Academics barred from US for ideology? The 'Espoused Terrorism' visa exclusion
"It is not just the people who are turned down," said obert M. O'Neil, director of the Thomas Jefferson Center for the Protection of Free Expression. "If there are a number of sensitive and conscientious people who decide it is not worth coming at all and decide to go to another country, then we in the U.S. are the losers."

The Senate continues to pick on climatologists.
Also, hilarious, Will Ferrel's Bush on Global Warming.

males as modified females

An almost non-sexist article from The (infamous) Economis on gender differences, including debunking reported behavioural differences between the sexes:

In the past, it was assumed that a female was simply a male with hormones, says Tracey Shors, a professor of neuroscience at Rutgers University. The truth is the exact opposite. Female is the default brain setting. Until the eighth week of gestation every human fetal brain looks female. The brain, like the rest of the human body, becomes male as a result of surges of testosterone—one during gestation and one shortly after birth.

Thursday, August 10, 2006

broken teddy

Picture this mommy moment: I am sitting down during the lil one's afternoon nap to saw up the iconic teddy.

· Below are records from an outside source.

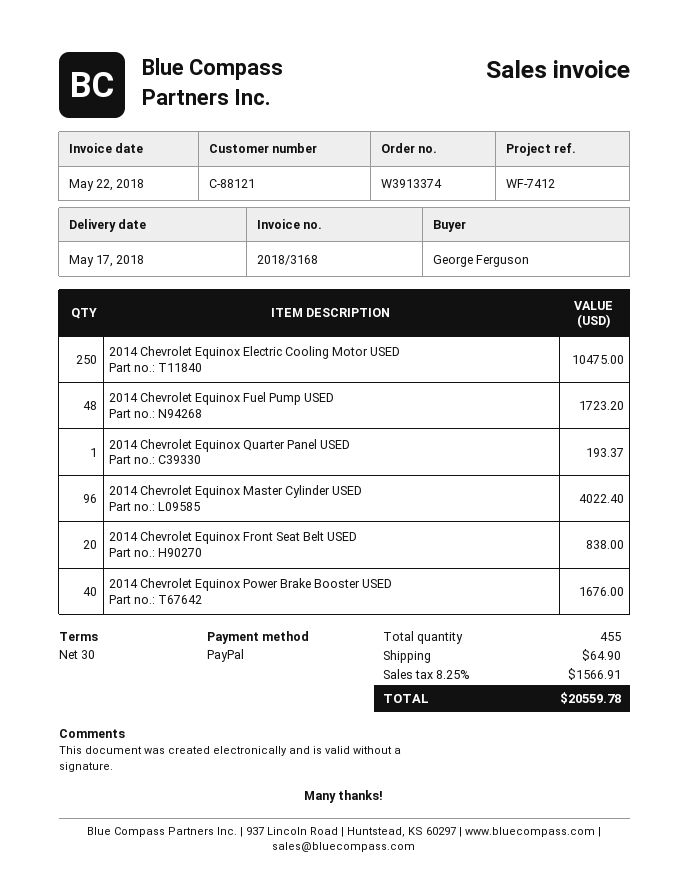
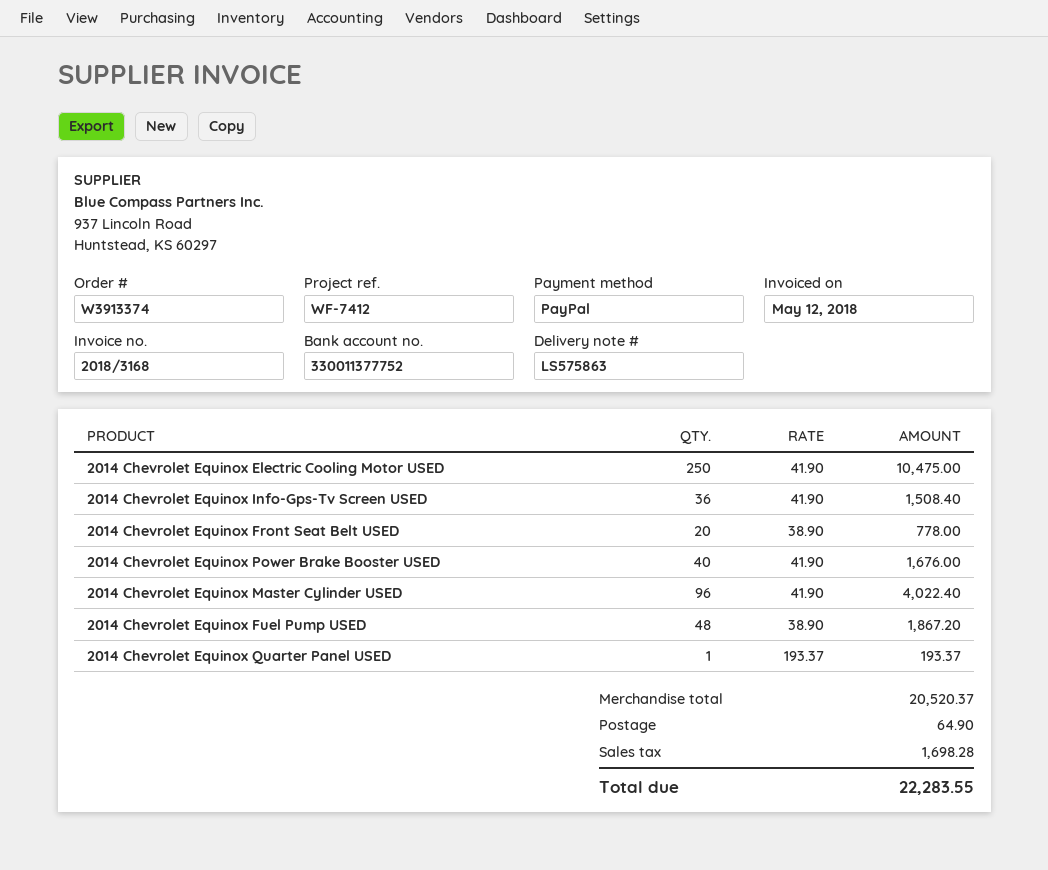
invoice date: 2018-05-22 -> 2018-05-12
2014 Chevrolet Equinox Fuel Pump USED: 48 for 1723.20 -> 48 for 1867.20
2014 Chevrolet Equinox Front Seat Belt USED: 20 for 838.00 -> 20 for 778.00
2014 Chevrolet Equinox Info-Gps-Tv Screen USED: none -> 36 for 1508.40
tax: 1566.91 -> 1698.28
total: 20559.78 -> 22283.55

Now awake from the reverie: Teddy (who is the little one of a pair; the big one is Ted of course) was not worn down by overuse ; he had been torn to pieces by a mouse.

A mouse? A rat maybe, in fact, given the size of the thing. But in this household we choose to refer to it as Henrietta the mouse - that lets me sleep better at night. Henrietta sure partied it up while we were away: in less than a week she stashed a nice little pile of 4 dozen walnuts, 3 dozen rigatoni pasta tubes, a few swedish bread rolls, 2 sponges; she chewed on our wooden dish rack, ate a few limbs of stuffed animals, crawled all over the place and uh marked her territory every where. Yuck. Arg. Icky. Was I ever so unpleased to be coming home. The worst offense? She grabbed the afore-mentioned teddy off of the little one's crib (I still don't let myself dwell on this image - too scary) and dragged it for a meal underneath our bed. I am not too weak of heart, but I didn't sleep well until Henrietta the mega-mouse was taken care of.

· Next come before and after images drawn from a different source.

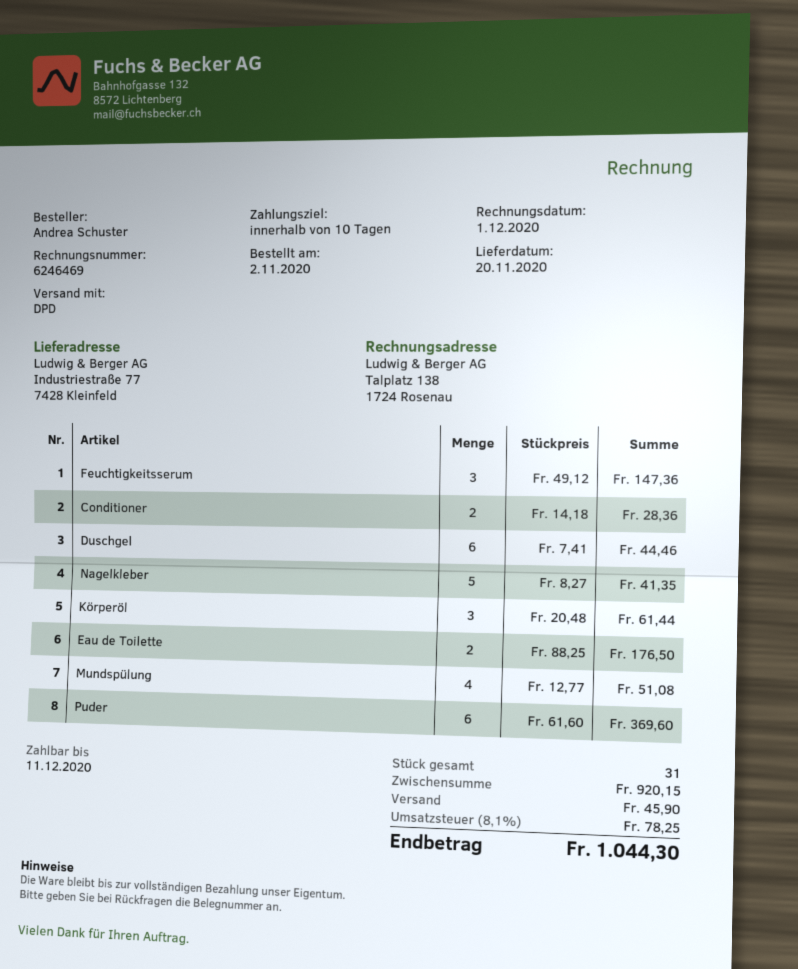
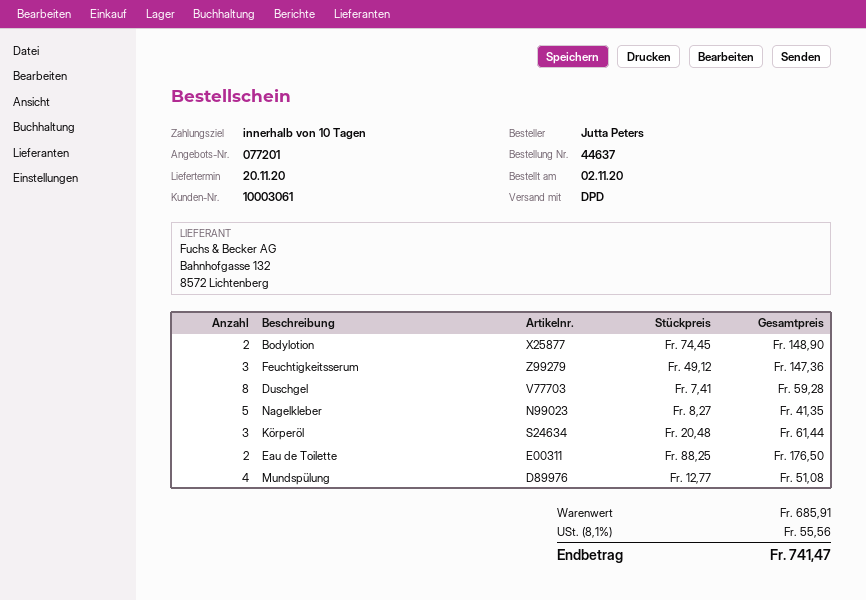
ordered by: Andrea Schuster -> Jutta Peters
Conditioner: 2 x 14.18 = 28.36 -> none
Duschgel: 6 x 7.41 = 44.46 -> 8 x 7.41 = 59.28
Puder: 6 x 61.60 = 369.60 -> none
Bodylotion: none -> 2 x 74.45 = 148.90
subtotal: 920.15 -> 685.91
shipping: 45.90 -> none
tax: 8.1% = 78.25 -> 8.1% = 55.56
total: 1044.30 -> 741.47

Henrietta was American. Or British. Clearly. She chose the peanut butter trap over the French cheese trap.

Now in addition to the glaring nightlight, we sleep with a electric mechanism that supposedly keeps rodents away and sounds maddeningly like a leaking faucet.

The things we adjust too...

Monday, August 07, 2006

jerk

- "Sidewalk!"
- "Jerk!"
- "What did you say??" . The beamer stops and the grayback reverses to halt next to me, the stroller, and the lil one in there, dozing off.
I reply that he shouldn't be screaming out his window as he passes me, and that I need to go left - whereas the sidewalk was going right only and therefore clearly unhelpful.
Yes, he and his wifey retort, but I have a baby.
Well, I am well aware of that, and if they really want to help, why don't they step out of their tank and give me a hand to carry the stroller down the 15 steps that force me to make an unsafe detour.
They don't step out of their car, which by the way, means they're polluting in the lil one's vulnerable lungs whereas me, environmental conscious that I am, am sweating the 30 minute walk in the blistering heat to preserve a bit of this planet.
- "Well, at least you should be polite!" and they're off.
Excuse me???


I'm having difficulties with the local 3Rs: rich, retired, self-righteous.